Computers & Geosciences | 2017
Dawei Mu; En Jui Lee; Po Chen
Abstract The template-matching algorithm (TMA) has been widely adopted for improving the reliability of earthquake detection. The TMA is based on calculating the normalized cross-correlation coefficient (NCC) between a collection of selected template waveforms and the continuous waveform recordings of seismic instruments. In realistic applications, the computational cost of the TMA is much higher than that of traditional techniques.

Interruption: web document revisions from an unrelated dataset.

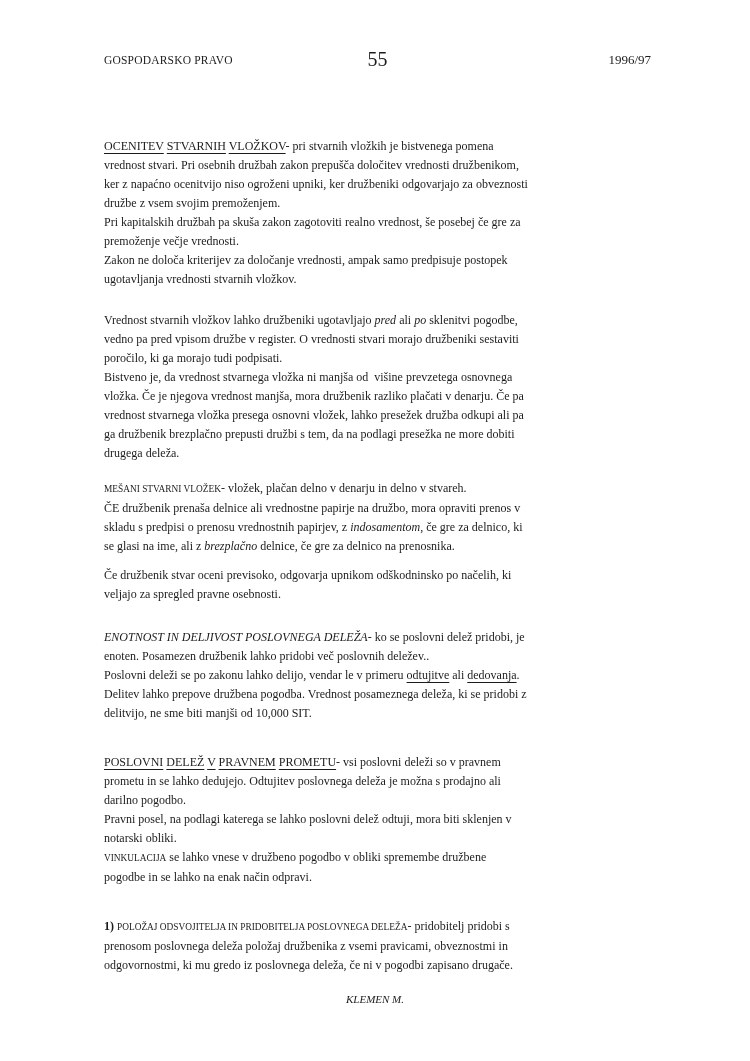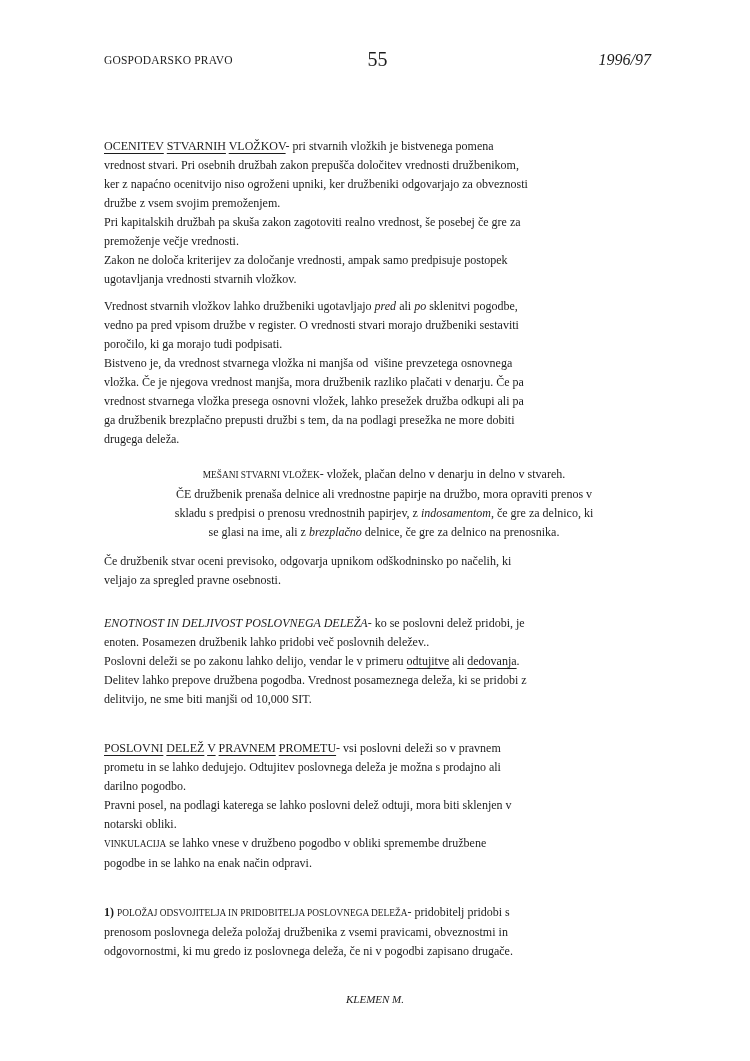--- a/index.html
+++ b/index.html
@@ -25,7 +25,7 @@
   }
   .h-left  { flex: 1; font-size: 11.5px; letter-spacing: 0.2px; }
   .h-center{ flex: 0 0 auto; font-size: 20px; }
-  .h-right { flex: 1; text-align: right; font-size: 16px; font-style: italic; }
+  .h-right { flex: 1; text-align: right; font-size: 13px; }
 
   .doc-body {
     position: absolute;

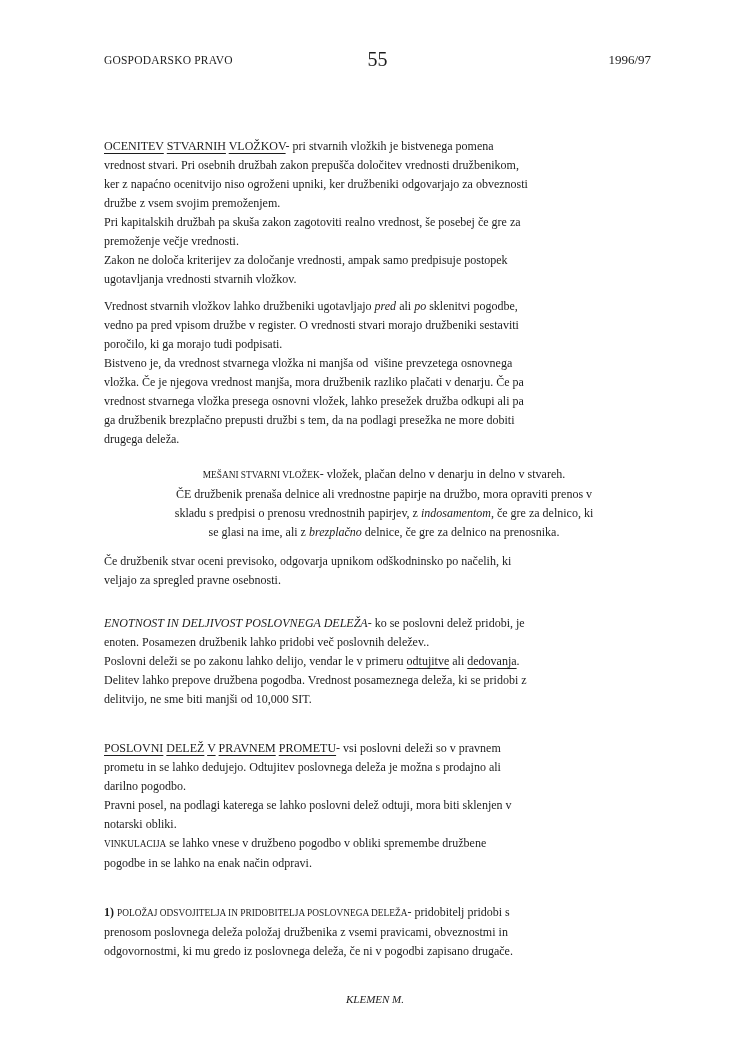--- a/index.html
+++ b/index.html
@@ -40,7 +40,7 @@
     white-space: pre;      
     overflow: visible;
   }
-  .doc-body p:nth-of-type(2) { margin-top: 8px; }
+  .doc-body p:nth-of-type(2) { margin-top: 22px; }
   .doc-body p:nth-of-type(3) { margin-top: 16px; text-align: center; }
   .doc-body p:nth-of-type(4) { margin-top: 10px; }
   .doc-body p:nth-of-type(5) { margin-top: 24px; }

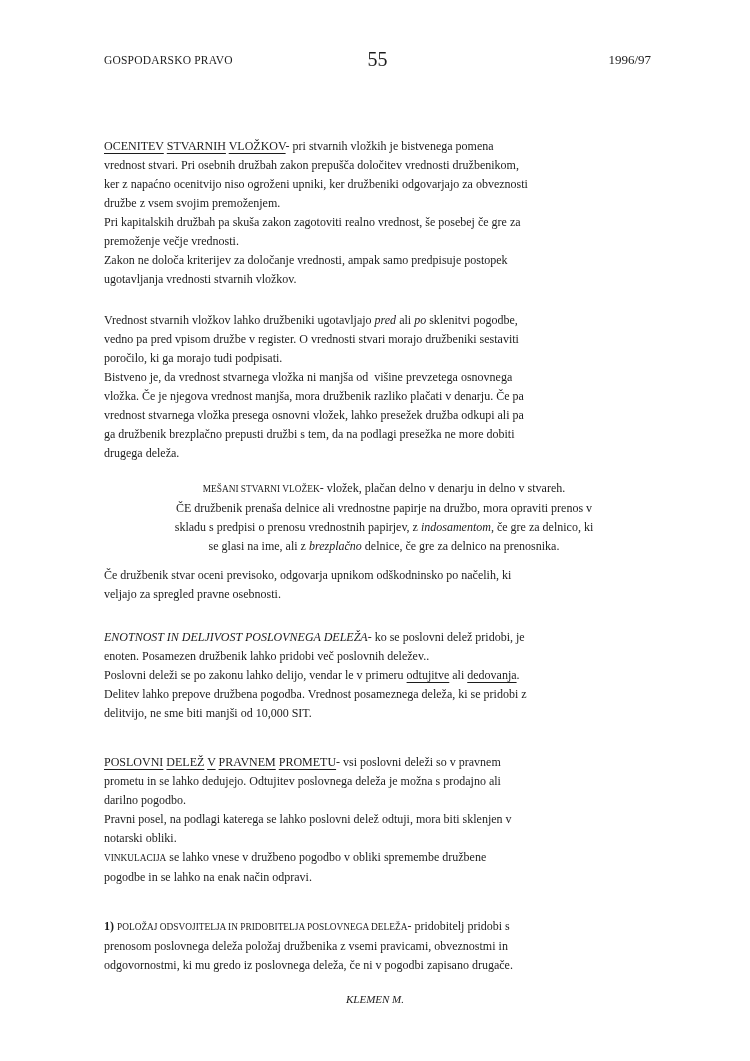--- a/index.html
+++ b/index.html
@@ -41,7 +41,7 @@
     overflow: visible;
   }
   .doc-body p:nth-of-type(2) { margin-top: 22px; }
-  .doc-body p:nth-of-type(3) { margin-top: 16px; text-align: center; }
+  .doc-body p:nth-of-type(3) { margin-top: 16px; }
   .doc-body p:nth-of-type(4) { margin-top: 10px; }
   .doc-body p:nth-of-type(5) { margin-top: 24px; }
   .doc-body p:nth-of-type(6) { margin-top: 30px; }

In this study, we provide an analysis of the TMA and show how the GPU architecture provides an almost ideal environment for accelerating the TMA and NCC-based pattern recognition algorithms in general. So far, our best-performing GPU code has achieved a speedup factor of more than 800 with respect to a common sequential CPU code. We demonstrate the performance of our GPU code using seismic waveform recordings from the M L 6.6 Meinong earthquake sequence in Taiwan.